== Material provided

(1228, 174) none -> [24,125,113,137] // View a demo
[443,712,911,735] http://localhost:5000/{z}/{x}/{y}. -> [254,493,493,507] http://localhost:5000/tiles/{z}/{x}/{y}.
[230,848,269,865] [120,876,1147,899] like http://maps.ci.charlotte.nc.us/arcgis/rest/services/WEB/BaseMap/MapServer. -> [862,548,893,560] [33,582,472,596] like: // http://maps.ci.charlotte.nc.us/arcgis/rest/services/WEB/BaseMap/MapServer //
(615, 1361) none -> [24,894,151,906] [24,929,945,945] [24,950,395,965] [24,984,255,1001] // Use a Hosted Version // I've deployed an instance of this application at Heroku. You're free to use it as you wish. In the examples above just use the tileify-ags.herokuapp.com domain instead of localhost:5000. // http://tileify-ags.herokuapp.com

====
== Material provided

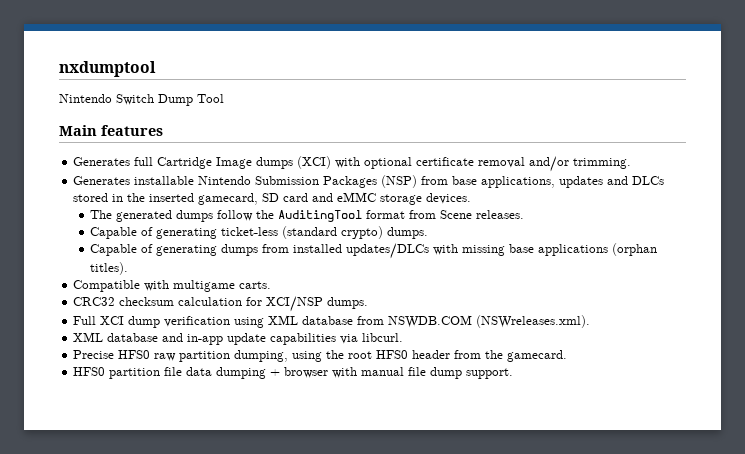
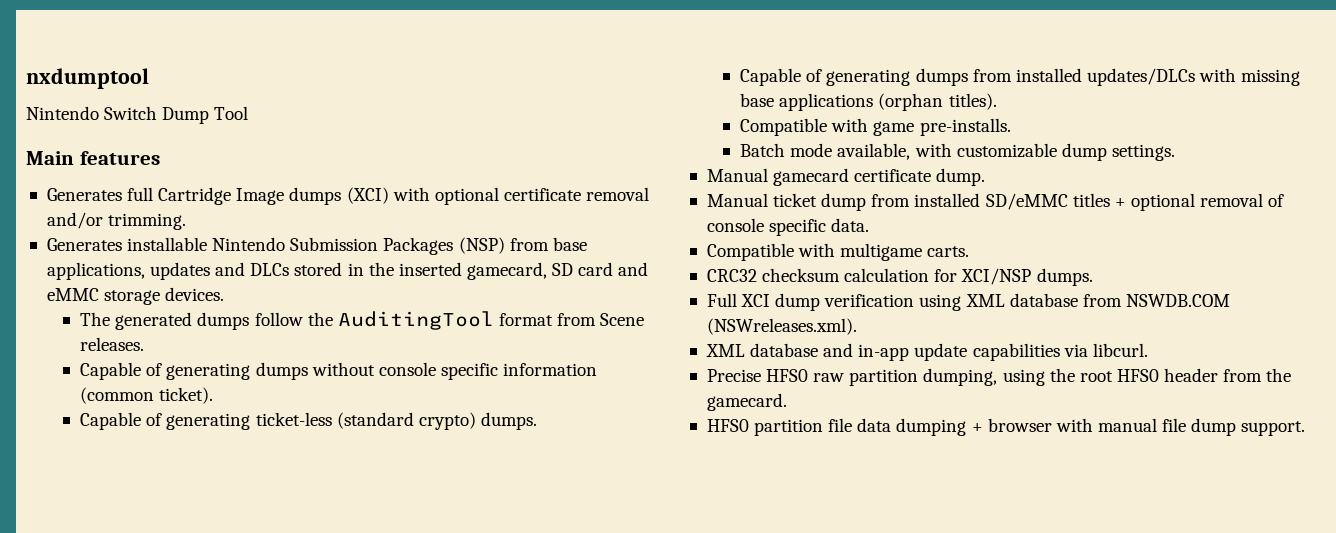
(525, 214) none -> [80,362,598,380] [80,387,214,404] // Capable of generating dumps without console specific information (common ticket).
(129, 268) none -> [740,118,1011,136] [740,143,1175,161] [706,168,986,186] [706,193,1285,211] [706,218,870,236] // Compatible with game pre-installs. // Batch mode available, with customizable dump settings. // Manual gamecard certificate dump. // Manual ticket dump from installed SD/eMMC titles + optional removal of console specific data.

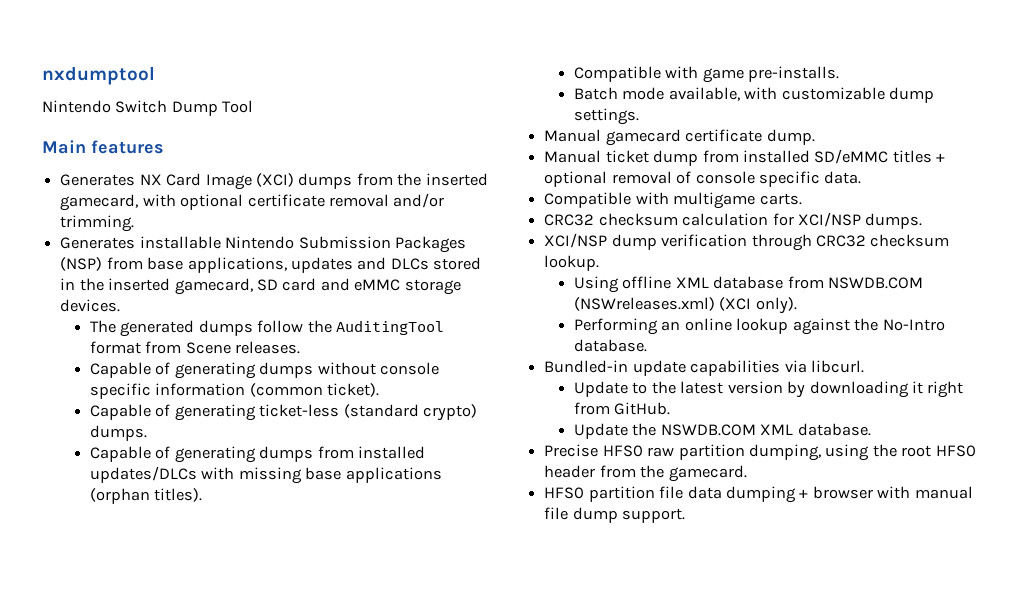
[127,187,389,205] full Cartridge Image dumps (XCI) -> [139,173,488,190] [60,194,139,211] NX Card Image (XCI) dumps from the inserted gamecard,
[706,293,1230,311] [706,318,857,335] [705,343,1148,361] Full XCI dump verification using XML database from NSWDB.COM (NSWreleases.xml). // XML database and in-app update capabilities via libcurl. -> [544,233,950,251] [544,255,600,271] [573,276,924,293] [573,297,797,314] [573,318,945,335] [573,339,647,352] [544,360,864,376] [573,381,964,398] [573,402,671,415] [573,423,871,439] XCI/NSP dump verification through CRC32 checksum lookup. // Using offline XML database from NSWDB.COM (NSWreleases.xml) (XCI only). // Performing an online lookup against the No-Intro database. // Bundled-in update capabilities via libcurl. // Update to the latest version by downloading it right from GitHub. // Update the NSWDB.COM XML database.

====
== Material provided

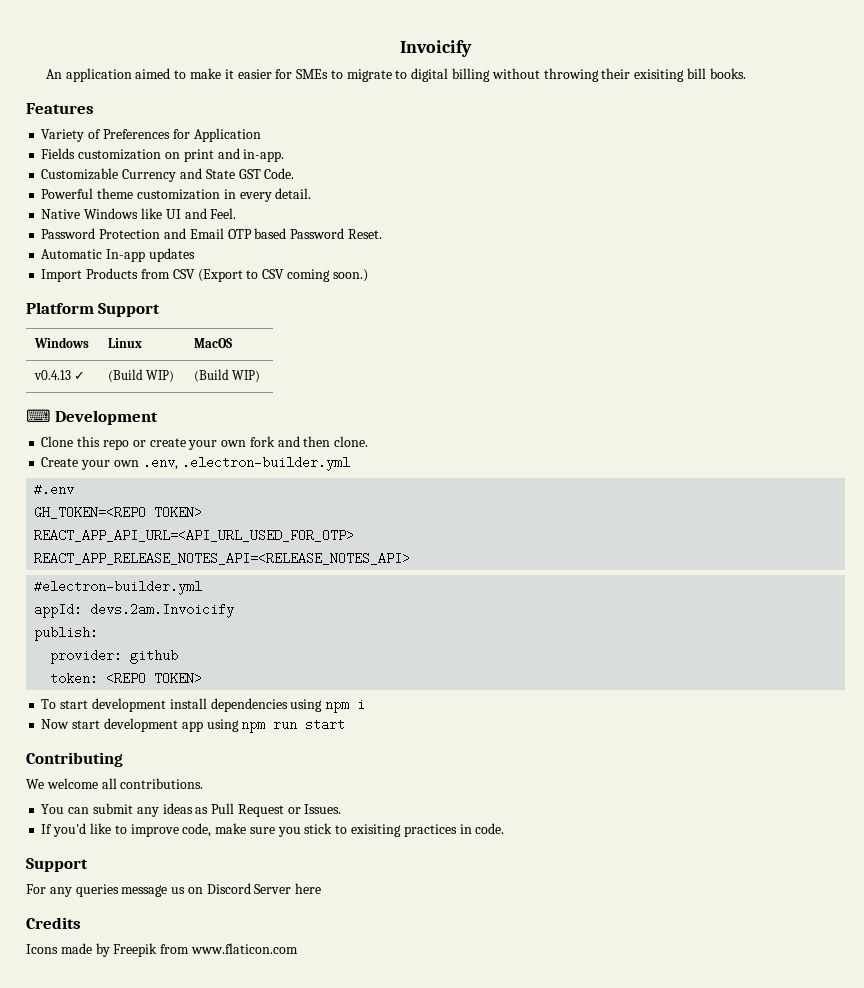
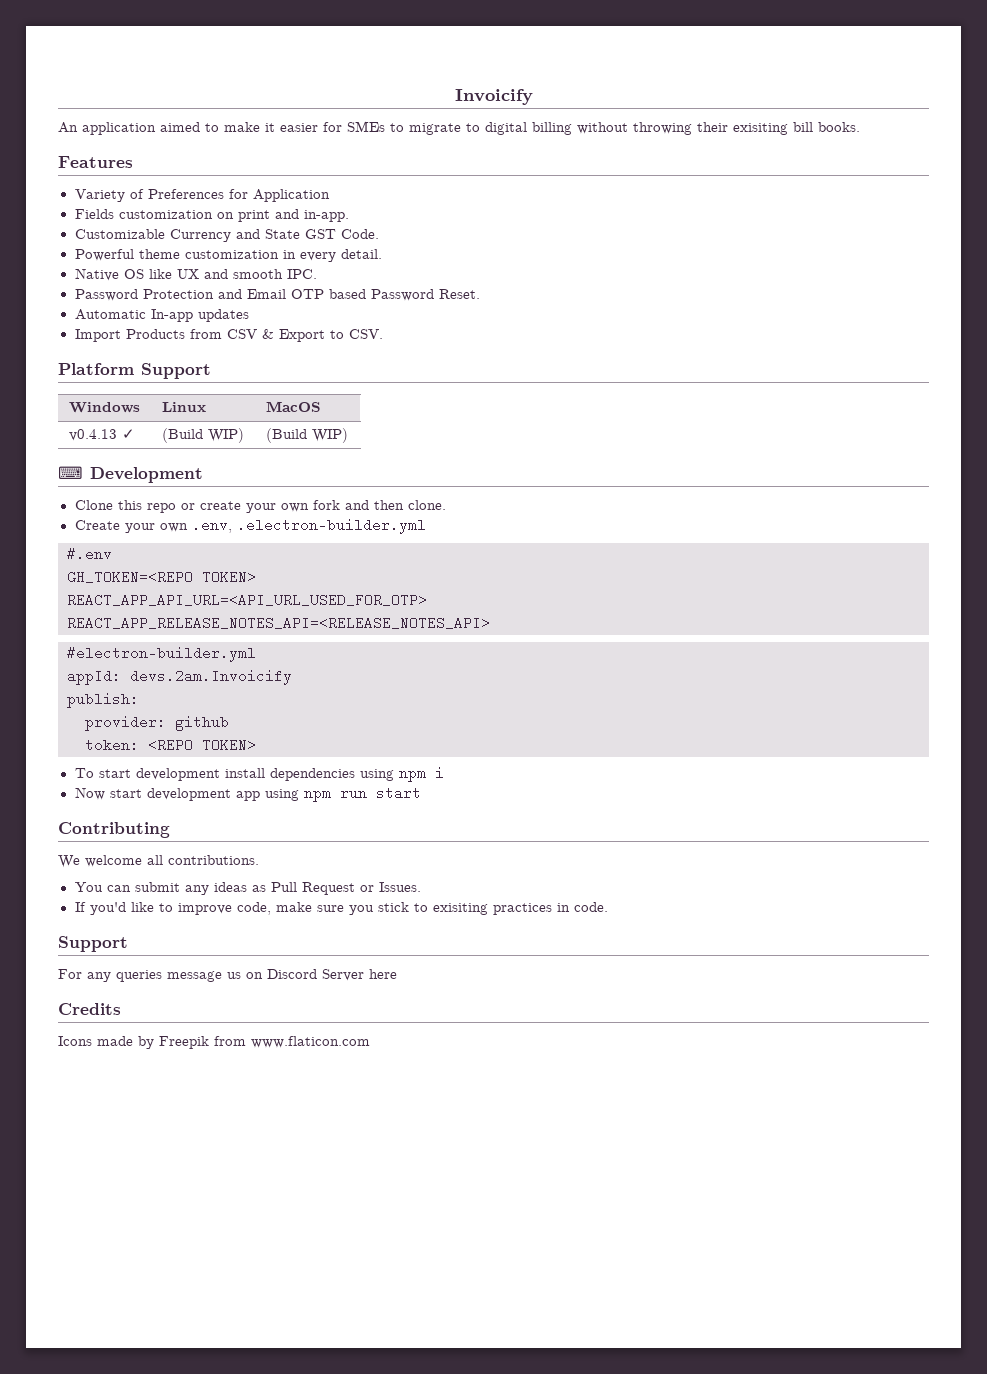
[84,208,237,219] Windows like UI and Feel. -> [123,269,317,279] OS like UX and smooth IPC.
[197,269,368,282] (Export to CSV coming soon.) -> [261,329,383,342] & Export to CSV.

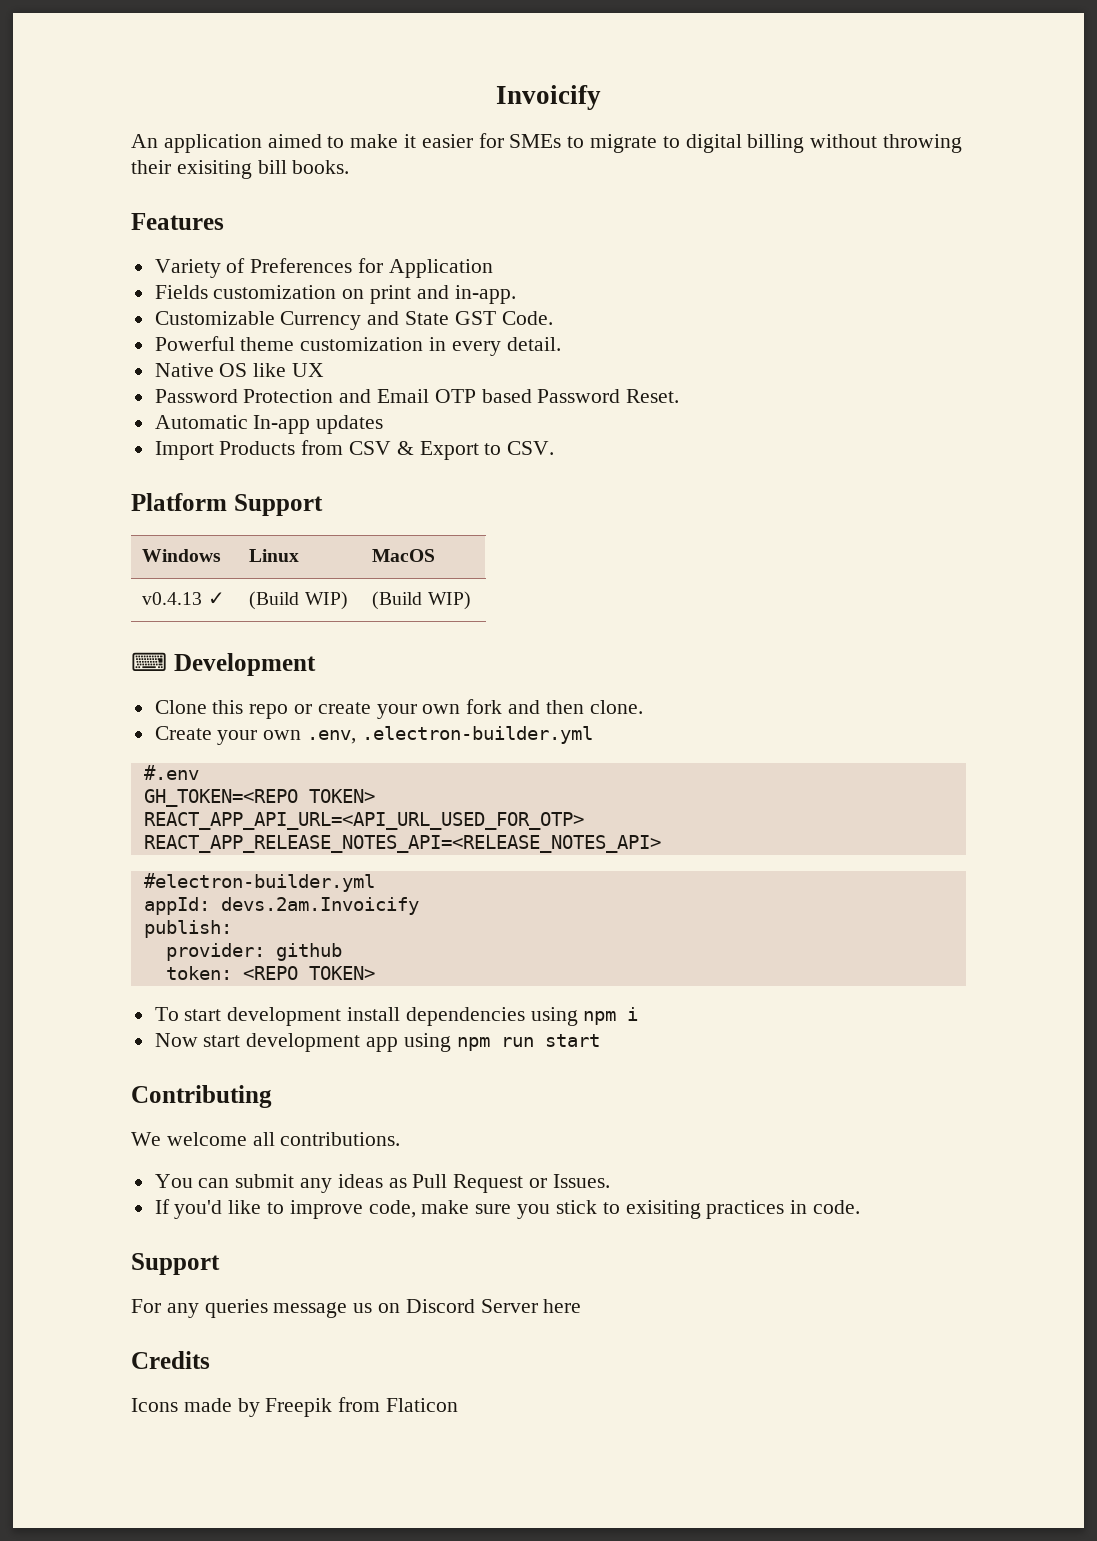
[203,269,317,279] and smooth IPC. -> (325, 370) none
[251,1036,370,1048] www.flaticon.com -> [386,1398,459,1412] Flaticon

====

Copy only the lines in the listing that contain "console".

(525, 214) none -> [80,362,598,380] [80,387,214,404] // Capable of generating dumps without console specific information (common ticket).
(129, 268) none -> [740,118,1011,136] [740,143,1175,161] [706,168,986,186] [706,193,1285,211] [706,218,870,236] // Compatible with game pre-installs. // Batch mode available, with customizable dump settings. // Manual gamecard certificate dump. // Manual ticket dump from installed SD/eMMC titles + optional removal of console specific data.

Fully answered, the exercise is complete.